LAUSR

Inspired by the recent practical application of two-dimensional (2D) nanomaterials as gas sensors, catalysts, and materials for waste gas disposal, herein, the adsorption behaviors of environmental gas molecules, including NO, CO, O2, CO2, NO2, H2O, H2S, and NH3, on the 2D pristine and defective MoSi2N4 (MSN) monolayers were systematically investigated using spin-polarized density functional theory (DFT) calculations. Our results reveal that all the gas molecules are physically adsorbed on the MSN surface with small charge transfer, but the electronic structures of NO, NO2, and O2 are obviously modified due to the in-gap states.

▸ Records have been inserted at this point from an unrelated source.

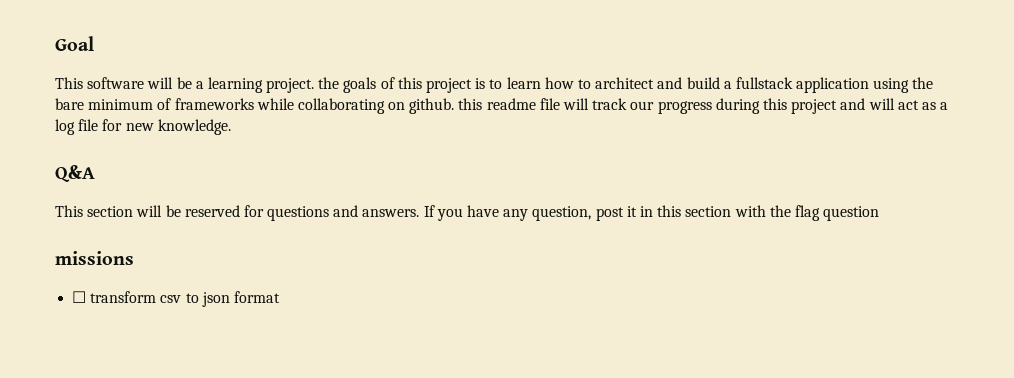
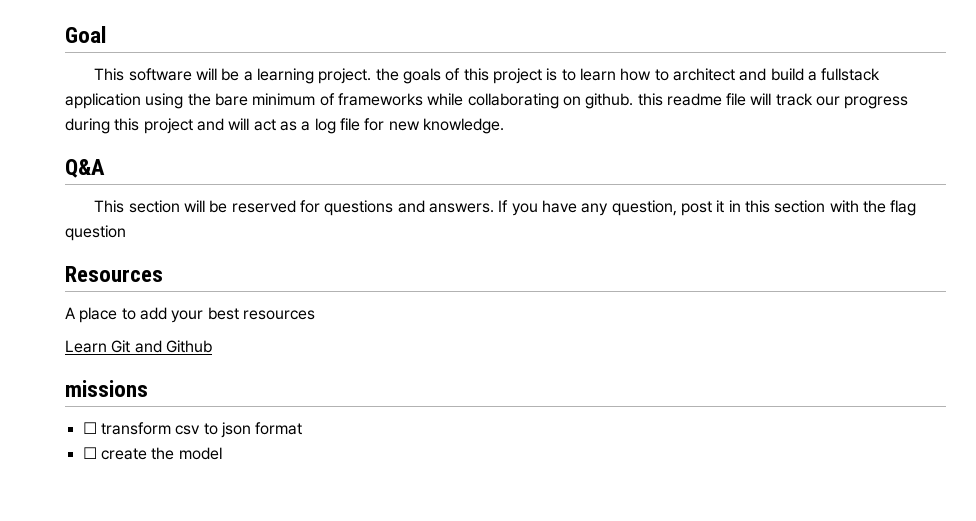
(880, 213) none -> [65,266,163,282] [65,307,315,323] [65,340,212,353] // Resources // A place to add your best resources // Learn Git and Github
(280, 297) none -> [82,447,222,460] // ☐ create the model

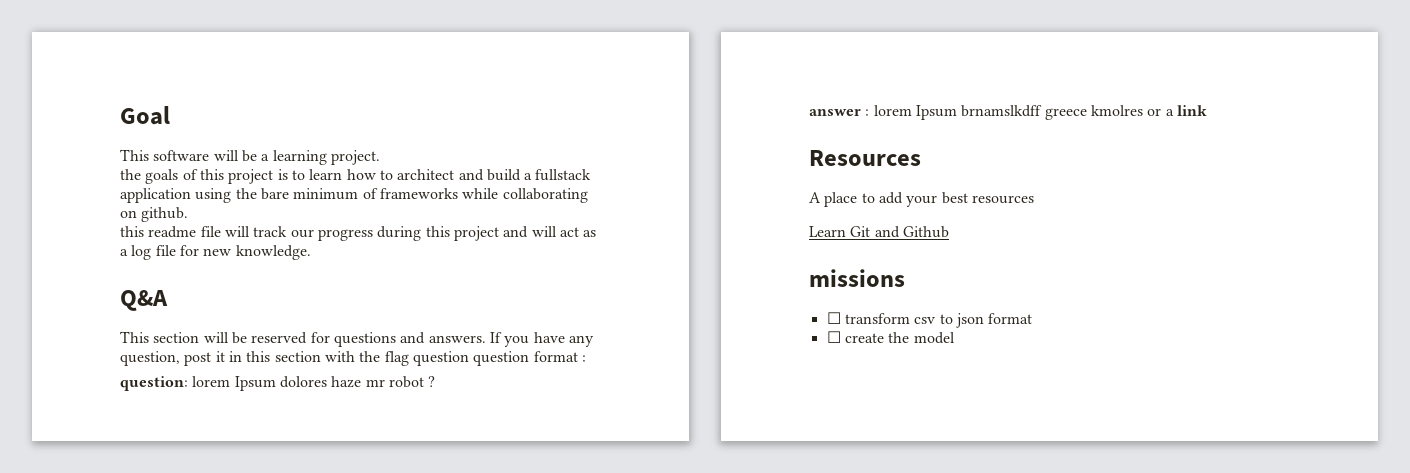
(372, 76) none -> (380, 157) //
(634, 101) none -> (189, 214) //
(126, 233) none -> [473,351,586,366] [120,376,436,391] [809,105,1207,120] question format : // question: lorem Ipsum dolores haze mr robot ? // answer : lorem Ipsum brnamslkdff greece kmolres or a link

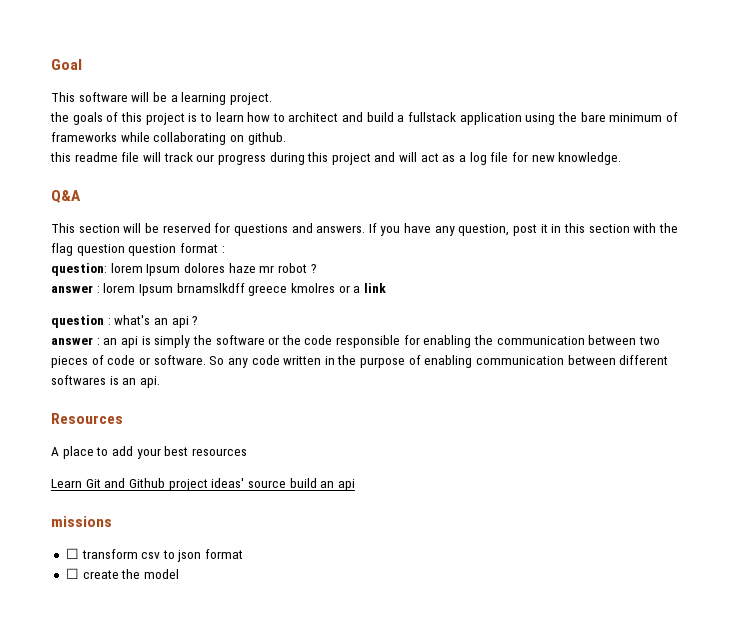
(1207, 110) none -> [51,315,199,328] [51,335,660,348] [51,355,669,368] [51,375,160,388] // question : what's an api ? // answer : an api is simply the software or the code responsible for enabling the communication between two pieces of code or software. So any code written in the purpose of enabling communication between different softwares is an api.
(949, 232) none -> [168,478,355,491] project ideas' source build an api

The introduction of N vacancy on the MSN surface enhances the interaction between gas molecules and the substrate, especially for NO2 and O2. Interestingly, the adsorption type of NO and CO evolves from physisorption to chemisorption, which may be utilized in NO and CO catalytic reaction. Furthermore, the moderate adsorption strength and obvious changes in electronic properties of H2O and H2S on the defective MSN make them have promising prospects in highly sensitive and reusable gas sensors. This work offers several promising gas sensors based on the MSN monolayer and also provides a theoretical reference of other related 2D materials in the field of gas sensors, catalysts, and toxic gas disposal.